Assignment: Copy the entries below exactly; any picture among them should be left out.

[Change detection data]
BEGIN
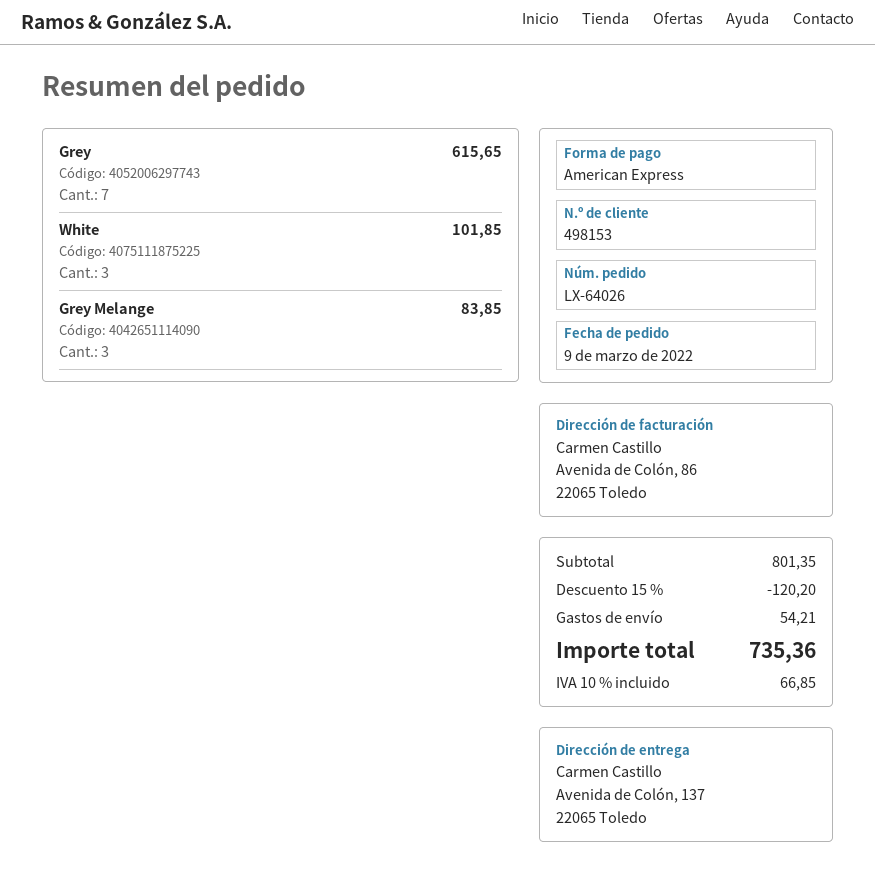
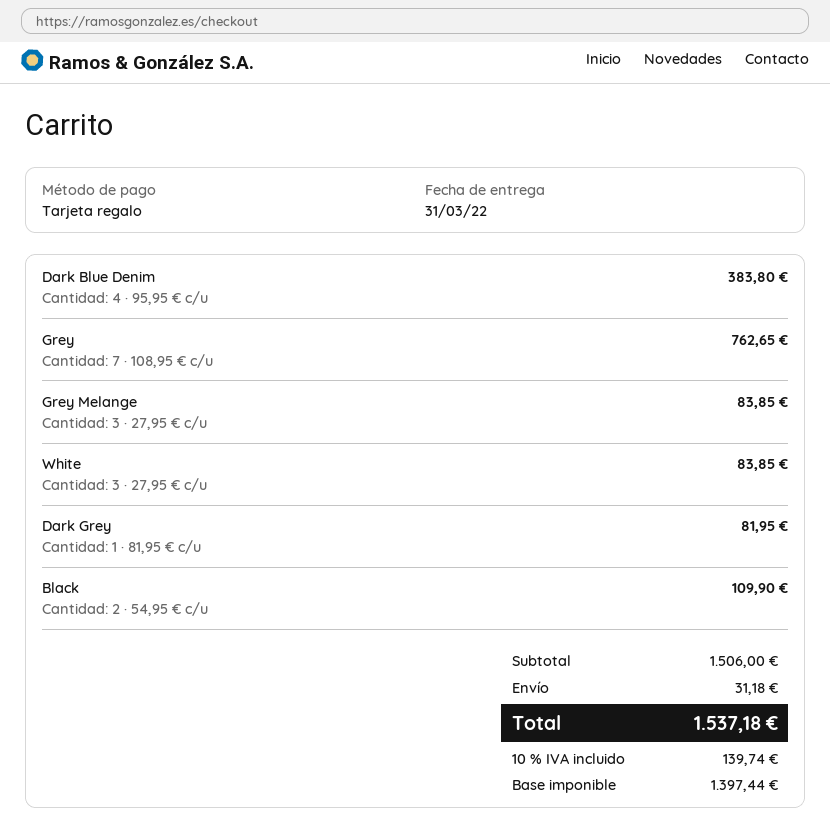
payment method: American Express -> gift card
Grey: 7 for 615.65 -> 7 for 762.65
White: 3 for 101.85 -> 3 for 83.85
Dark Blue Denim: none -> 4 for 383.80
Dark Grey: none -> 1 for 81.95
Black: none -> 2 for 109.90
subtotal: 801.35 -> 1506.00
discount: 15% = 120.20 -> none
shipping: 54.21 -> 31.18
tax: 10% = 66.85 -> 10% = 139.74
total: 735.36 -> 1537.18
END
Result:
payment method: American Express -> gift card
Grey: 7 for 615.65 -> 7 for 762.65
White: 3 for 101.85 -> 3 for 83.85
Dark Blue Denim: none -> 4 for 383.80
Dark Grey: none -> 1 for 81.95
Black: none -> 2 for 109.90
subtotal: 801.35 -> 1506.00
discount: 15% = 120.20 -> none
shipping: 54.21 -> 31.18
tax: 10% = 66.85 -> 10% = 139.74
total: 735.36 -> 1537.18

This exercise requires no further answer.